What to work on
Your reply should reproduce the data below without a single alteration, apart from dropping the images.

[Recorded data]
^^^^^^^^
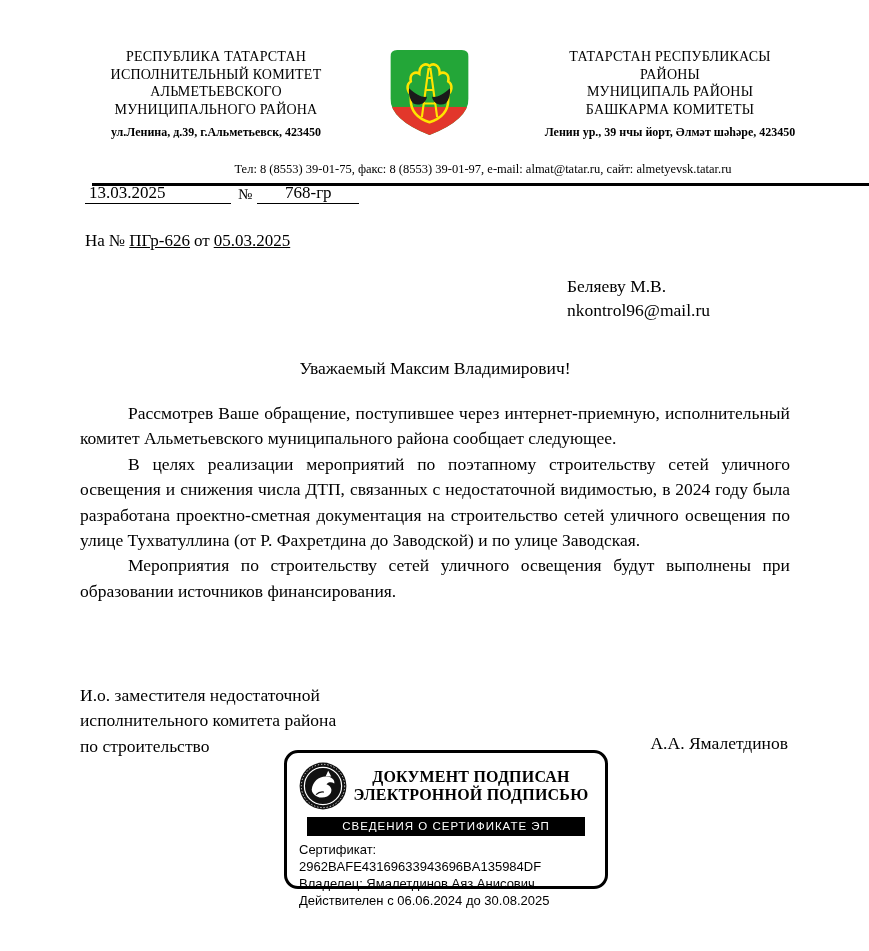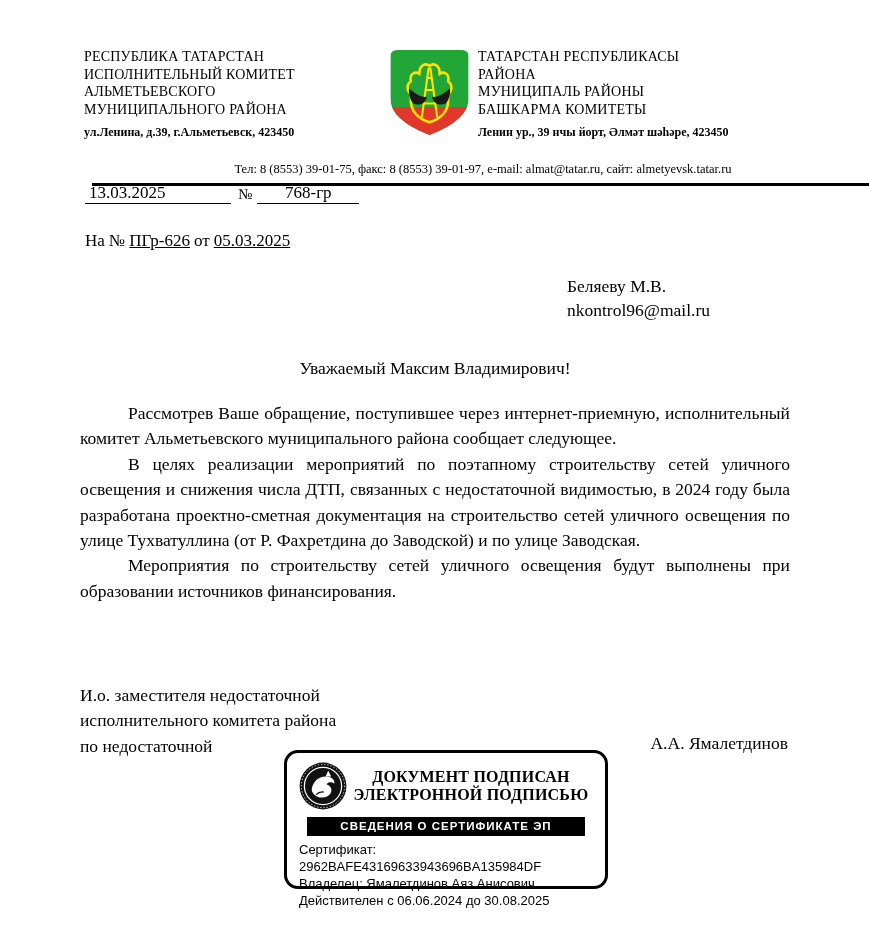--- a/index.html
+++ b/index.html
@@ -8,7 +8,7 @@
     position:relative; width:869px; height:951px; background:#fff;
     font-family:"Liberation Serif","DejaVu Serif",serif; color:#000; overflow:hidden;
   }
-  .org { position:absolute; font-size:14px; line-height:17.5px; letter-spacing:.2px; }
+  .org { position:absolute; text-align:center; font-size:14px; line-height:17.5px; letter-spacing:.2px; }
   .org-left  { left:84px;  top:48px; width:264px; }
   .org-right { left:478px; top:48px; width:384px; }
   .org-address { font-size:12px; margin-top:6px; letter-spacing:0;font-weight:bold; }

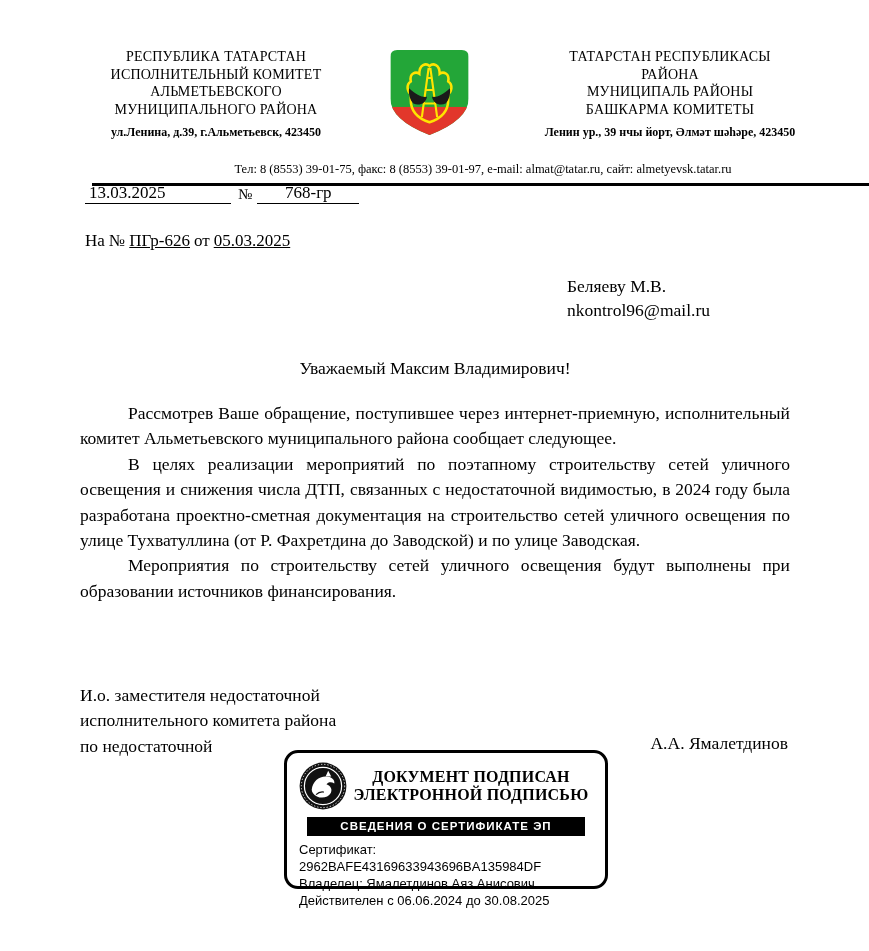--- a/index.html
+++ b/index.html
@@ -77,7 +77,7 @@
 
   <div class="org org-right">
     <div>ТАТАРСТАН  РЕСПУБЛИКАСЫ</div>
-    <div>РАЙОНА</div>
+    <div>РАЙОНЫ</div>
     <div>МУНИЦИПАЛЬ РАЙОНЫ</div>
     <div>БАШКАРМА КОМИТЕТЫ</div>
     <div class="org-address">Ленин ур., 39 нчы йорт, Әлмәт шәһәре, 423450</div>

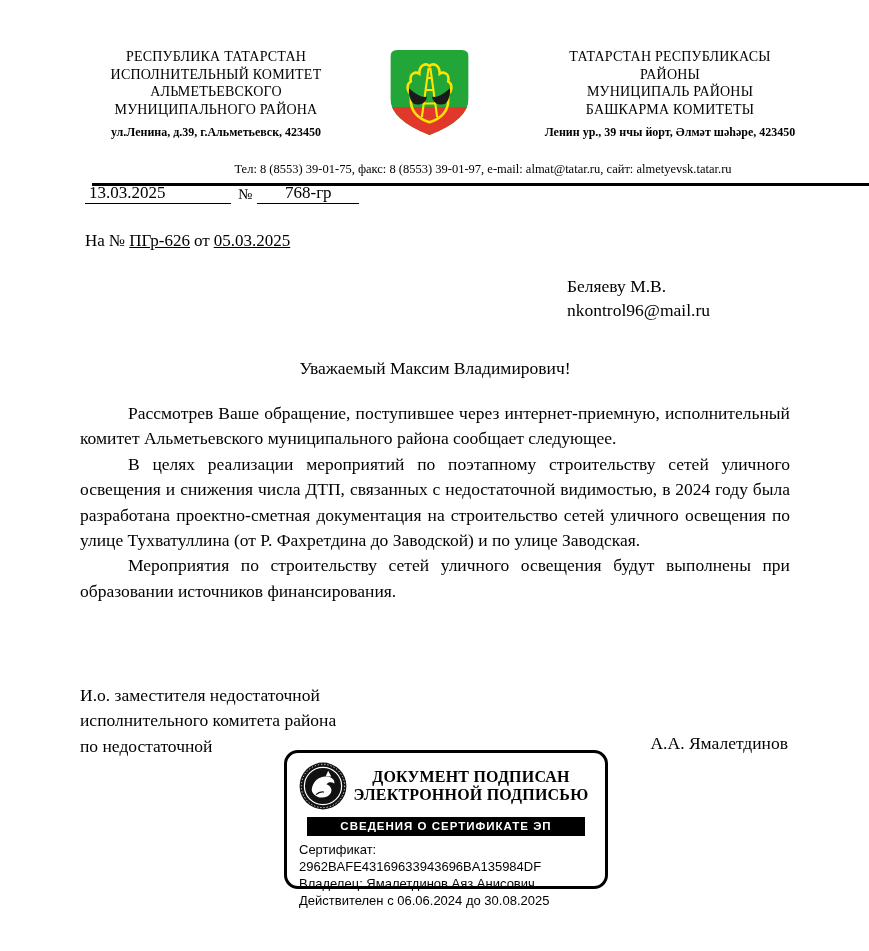--- a/index.html
+++ b/index.html
@@ -111,7 +111,7 @@
   <div class="sig-block">
     <div>И.о. заместителя недостаточной</div>
     <div>исполнительного комитета района</div>
-    <div>по недостаточной</div>
+    <div>по строительство</div>
   </div>
   <div class="sig-name">А.А. Ямалетдинов</div>
 

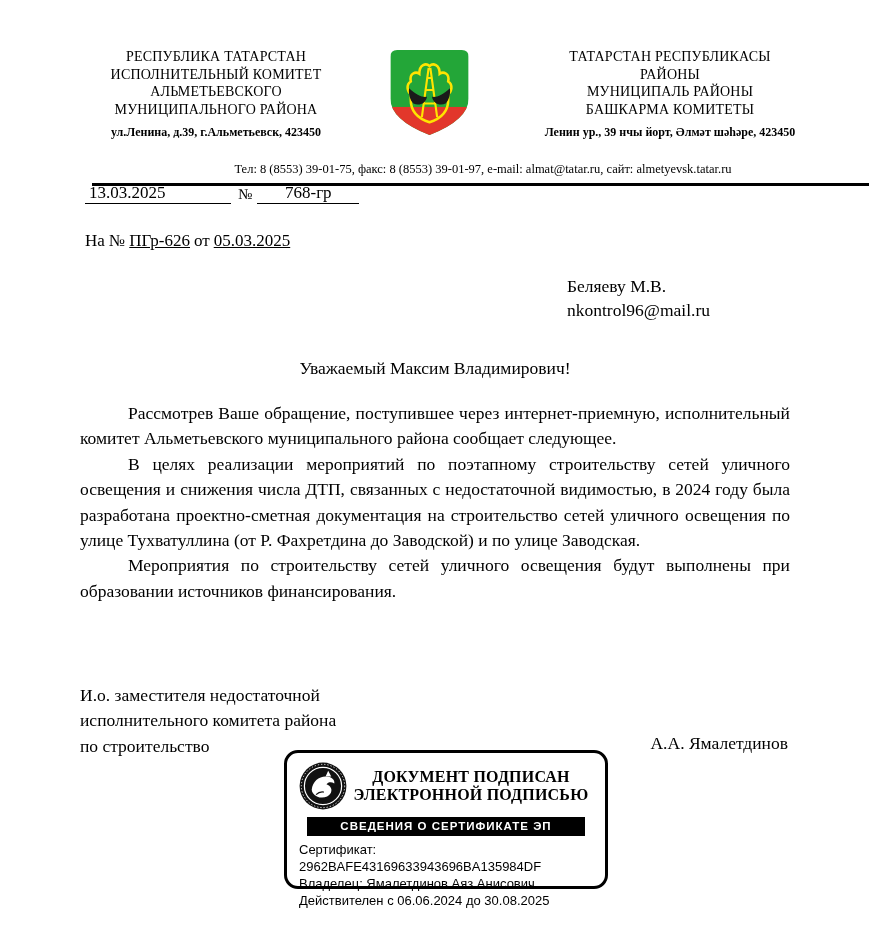--- a/index.html
+++ b/index.html
@@ -39,7 +39,7 @@
   .stamp-title { flex:1; text-align:center; font-weight:bold; font-size:16px; line-height:18.5px; letter-spacing:.2px; }
   .stamp-bar {
     margin:3px 20px 0; background:#000; color:#fff; text-align:center;
-    font-family:"Liberation Sans","DejaVu Sans",sans-serif; font-weight:bold;
+    font-family:"Liberation Sans","DejaVu Sans",sans-serif; font-weight:normal;
     font-size:11.5px; letter-spacing:1px; padding:3px 0 4px;
   }
   .stamp-info { padding:5px 12px 0; font-family:"Liberation Sans","DejaVu Sans",sans-serif; font-size:13px; line-height:17px; }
^^^^^^^^
Your solution
--- a/index.html
+++ b/index.html
@@ -8,7 +8,7 @@
     position:relative; width:869px; height:951px; background:#fff;
     font-family:"Liberation Serif","DejaVu Serif",serif; color:#000; overflow:hidden;
   }
-  .org { position:absolute; font-size:14px; line-height:17.5px; letter-spacing:.2px; }
+  .org { position:absolute; text-align:center; font-size:14px; line-height:17.5px; letter-spacing:.2px; }
   .org-left  { left:84px;  top:48px; width:264px; }
   .org-right { left:478px; top:48px; width:384px; }
   .org-address { font-size:12px; margin-top:6px; letter-spacing:0;font-weight:bold; }

--- a/index.html
+++ b/index.html
@@ -77,7 +77,7 @@
 
   <div class="org org-right">
     <div>ТАТАРСТАН  РЕСПУБЛИКАСЫ</div>
-    <div>РАЙОНА</div>
+    <div>РАЙОНЫ</div>
     <div>МУНИЦИПАЛЬ РАЙОНЫ</div>
     <div>БАШКАРМА КОМИТЕТЫ</div>
     <div class="org-address">Ленин ур., 39 нчы йорт, Әлмәт шәһәре, 423450</div>

--- a/index.html
+++ b/index.html
@@ -111,7 +111,7 @@
   <div class="sig-block">
     <div>И.о. заместителя недостаточной</div>
     <div>исполнительного комитета района</div>
-    <div>по недостаточной</div>
+    <div>по строительство</div>
   </div>
   <div class="sig-name">А.А. Ямалетдинов</div>
 

--- a/index.html
+++ b/index.html
@@ -39,7 +39,7 @@
   .stamp-title { flex:1; text-align:center; font-weight:bold; font-size:16px; line-height:18.5px; letter-spacing:.2px; }
   .stamp-bar {
     margin:3px 20px 0; background:#000; color:#fff; text-align:center;
-    font-family:"Liberation Sans","DejaVu Sans",sans-serif; font-weight:bold;
+    font-family:"Liberation Sans","DejaVu Sans",sans-serif; font-weight:normal;
     font-size:11.5px; letter-spacing:1px; padding:3px 0 4px;
   }
   .stamp-info { padding:5px 12px 0; font-family:"Liberation Sans","DejaVu Sans",sans-serif; font-size:13px; line-height:17px; }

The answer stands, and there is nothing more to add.